For instance, in 2012, his office sued the EPA over the agency's Mercury and Air Toxics Standards, which regulate the amount of mercury, cyanide and other pollutants that power plants can legally emit. More recently, he sued over the Cross-State Air Pollution Rule, which caps the amounts of sulfur dioxide and nitrogen oxide that plants can expel. In 13 of these 14 cases, energy companies operating within the state were listed as co-parties to Pruitt's suits.
Pruitt is quite proud of his anti-EPA stance. His official bio page as Oklahoma AG states that he is a "leading advocate against the EPA's activist agenda." And when he was not actively suing the EPA, Pruitt did little to hide his support for energy companies like Exxon and Devon Energy (or the $300,000 that they donated to his campaigns).
As the New York Times reports, he once dropped a state lawsuit against companies dumping pollutants into state waterways. Pruitt "has advocated and stood up for the profits of business," Mark Derichsweiler, of the Oklahoma Department of Environmental Quality, told the Times, "at the expense of people who have to drink the water or breathe the air."

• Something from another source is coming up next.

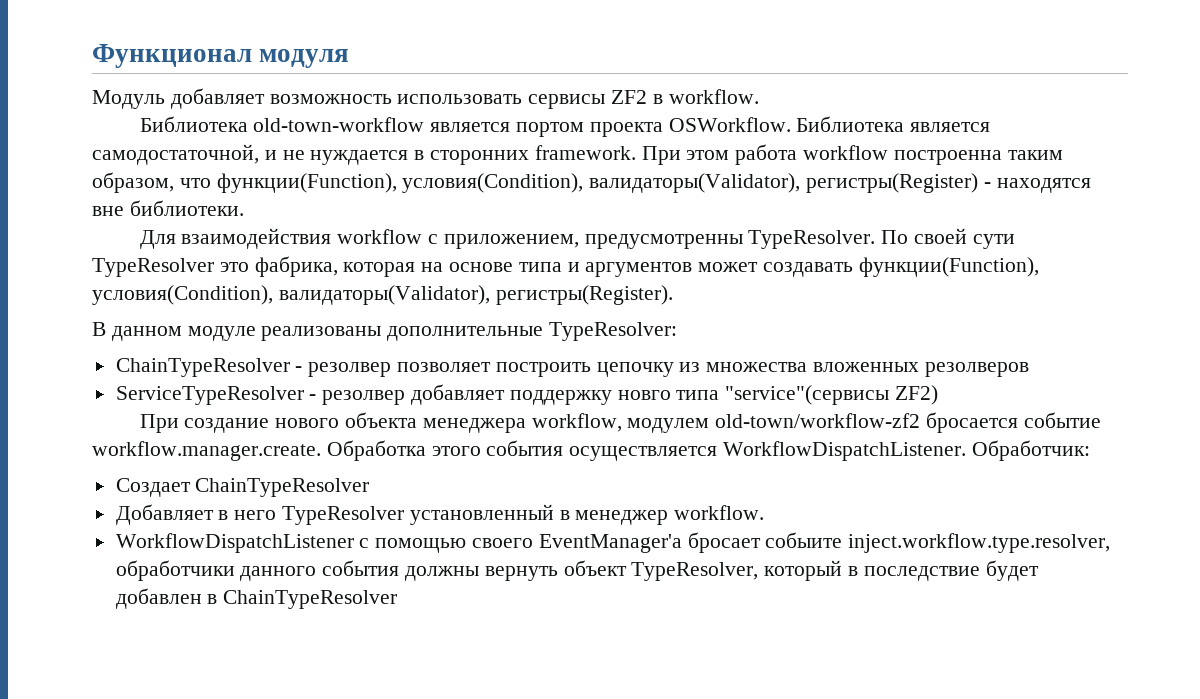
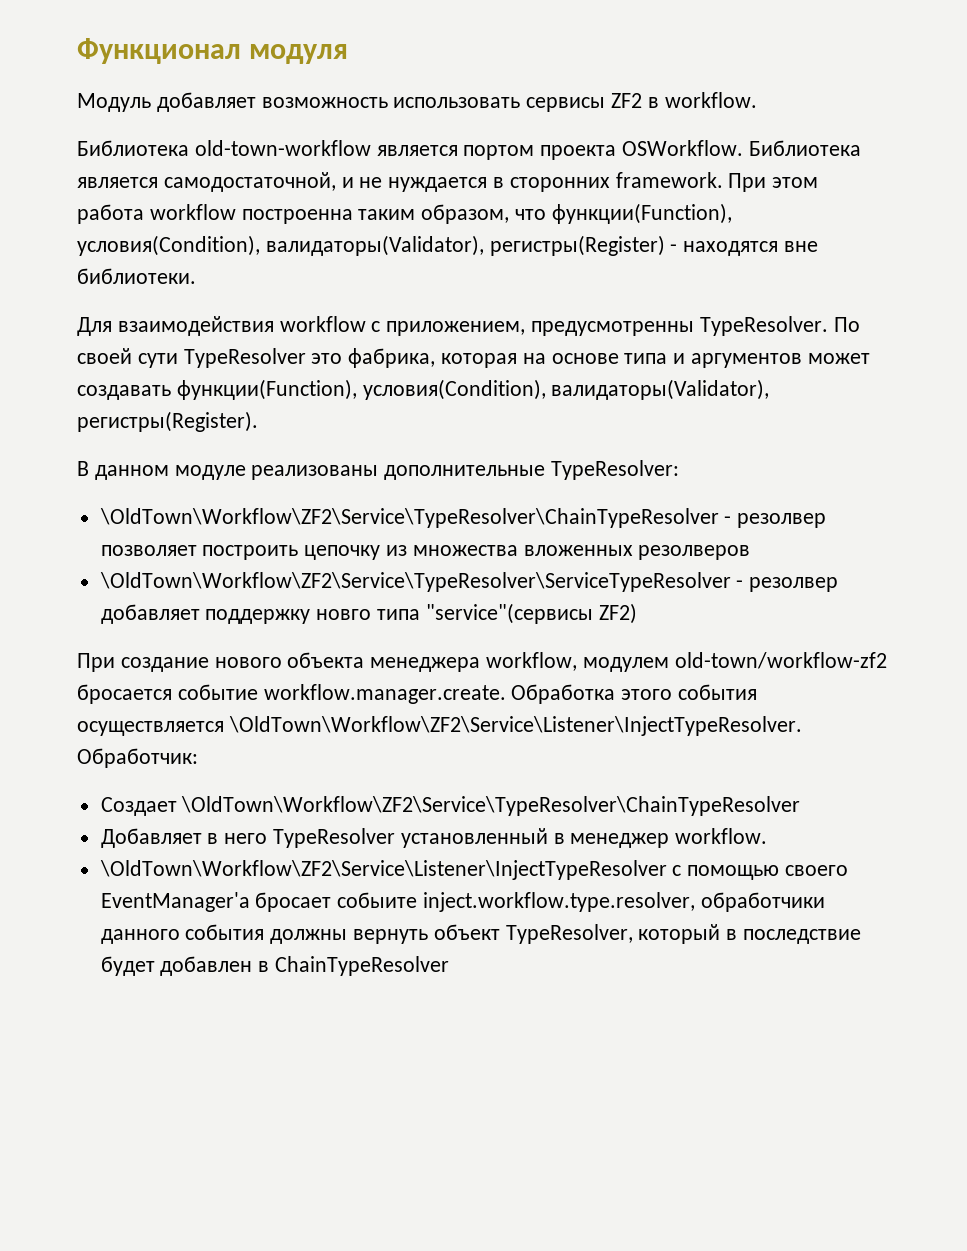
[115,358,290,377] ChainTypeResolver -> [99,508,719,528] \OldTown\Workflow\ZF2\Service\TypeResolver\ChainTypeResolver
[115,386,304,405] ServiceTypeResolver -> [99,572,731,592] \OldTown\Workflow\ZF2\Service\TypeResolver\ServiceTypeResolver
[723,441,967,461] WorkflowDispatchListener. -> [228,716,802,736] \OldTown\Workflow\ZF2\Service\Listener\InjectTypeResolver.
[195,478,370,497] ChainTypeResolver -> [181,796,801,816] \OldTown\Workflow\ZF2\Service\TypeResolver\ChainTypeResolver
[115,533,354,553] WorkflowDispatchListener -> [99,860,667,880] \OldTown\Workflow\ZF2\Service\Listener\InjectTypeResolver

Pruitt has also been party to scandal during his tenure as AG. In 2011, he received a drafted letter from Devon Energy, one of Oklahoma's biggest oil and gas companies, transcribed it to his official letterhead and submitted it to the EPA as an official complaint from his office, a move categorized by the Times as an "unprecedented, secretive alliance" between Pruitt and industry. "That's actually called representative government in my view of the world," Pruitt said in his defense.
"Scott Pruitt represents what we environmental lawyers call an 'imminent and substantial endangerment' to our health and environment," Ellen Spitalnik, a former EPA attorney who served from 1980 to 2002, told Quartz. "He threatens the very integrity of EPA and must not be allowed to continue shutting down environmental enforcement, disregarding science, and putting private interests above public good."

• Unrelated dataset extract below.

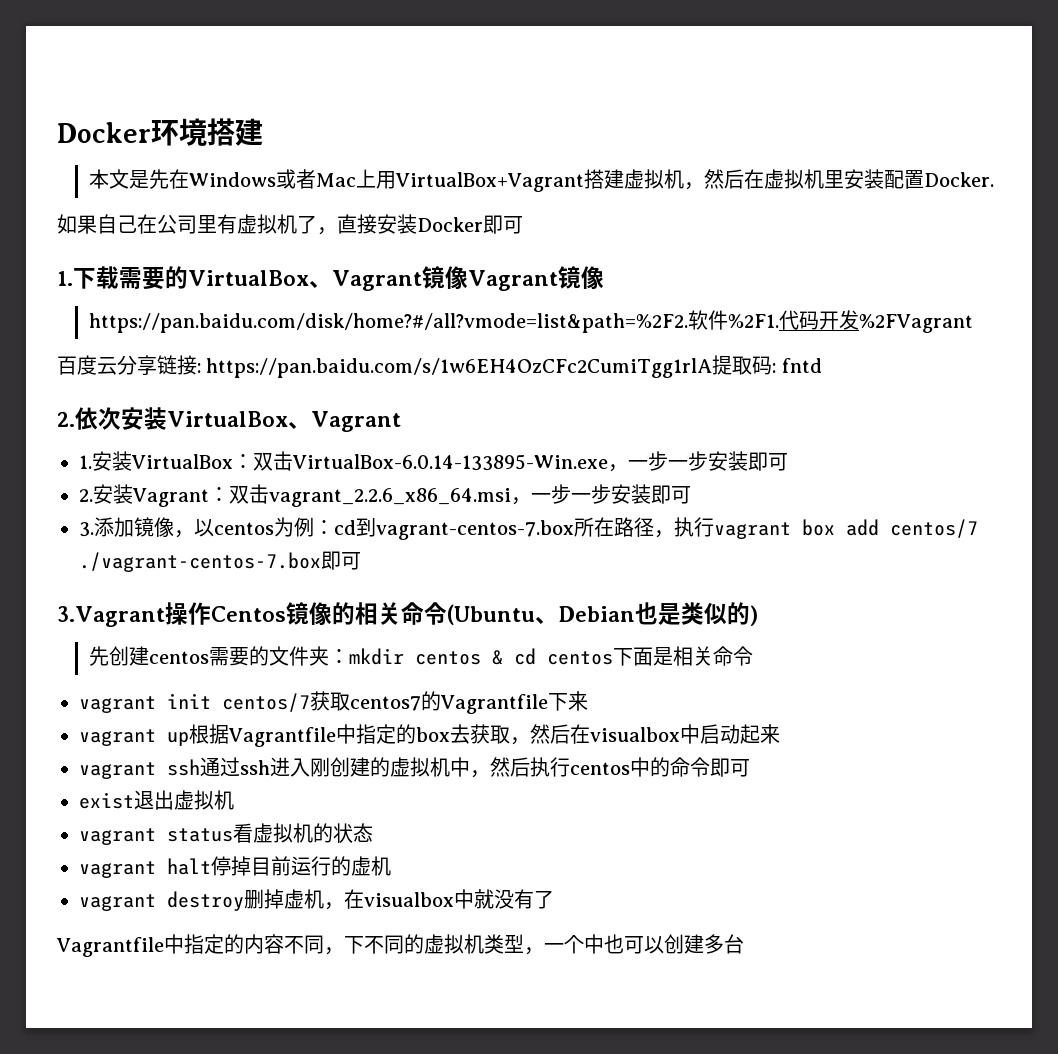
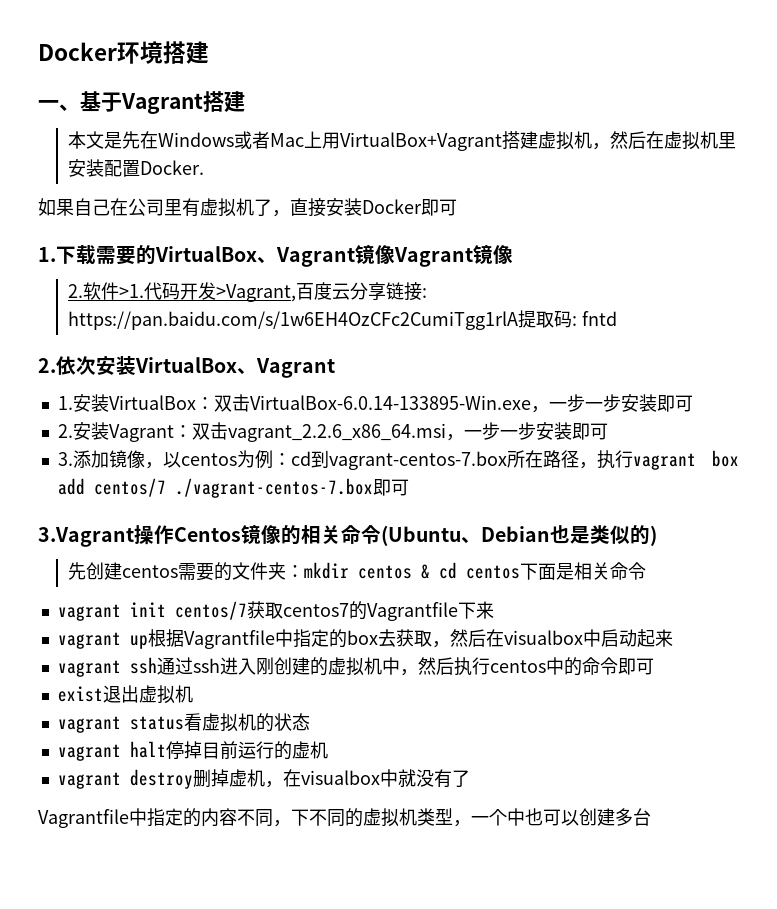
(263, 132) none -> [38,91,245,114] // 一、基于Vagrant搭建
[89,310,780,333] https://pan.baidu.com/disk/home?#/all?vmode=list&path=%2F2.软件%2F1. -> [68,282,145,300] 2.软件>1.
[859,314,974,333] %2FVagrant // -> [216,284,297,302] >Vagrant,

Pruitt's confirmation hearings were not without scandal. He declined to specify whether he had submitted letters on behalf of companies related to the state's air quality crisis, which has seen the rate of childhood asthma spike in recent years. Currently one in ten Oklahoma children suffer from asthma, though Pruitt could not cite that figure when quizzed about it by Senator Cory Booker. Additionally, more than 800 current EPA employees signed a petition urging the Senate to vote him down.
Even the timing of his confirmation has raised eyebrows. Senator Sheldon Whitehouse called his vote "an epic ram job," given that Pruitt only recently released 3,000 emails he wrote to oil and gas companies as attorney general. These emails were ordered released by a state judge as part of a public records lawsuit two years ago, but Pruitt has been fighting to keep them under wraps. "Emails! Remember emails?" Senator Chuck Schumer asked during the confirmation hearings. "'We should get them out!' they said about Hillary Clinton ... If they weren't worried about them, then why rush?"
Now that he has been confirmed, Pruitt is expected to immediately sign orders that begin to roll back Obama-era protections. While the rules can't be repealed immediately, these initial actions set the stage for replacing the rules with more industry-friendly options within the next two years.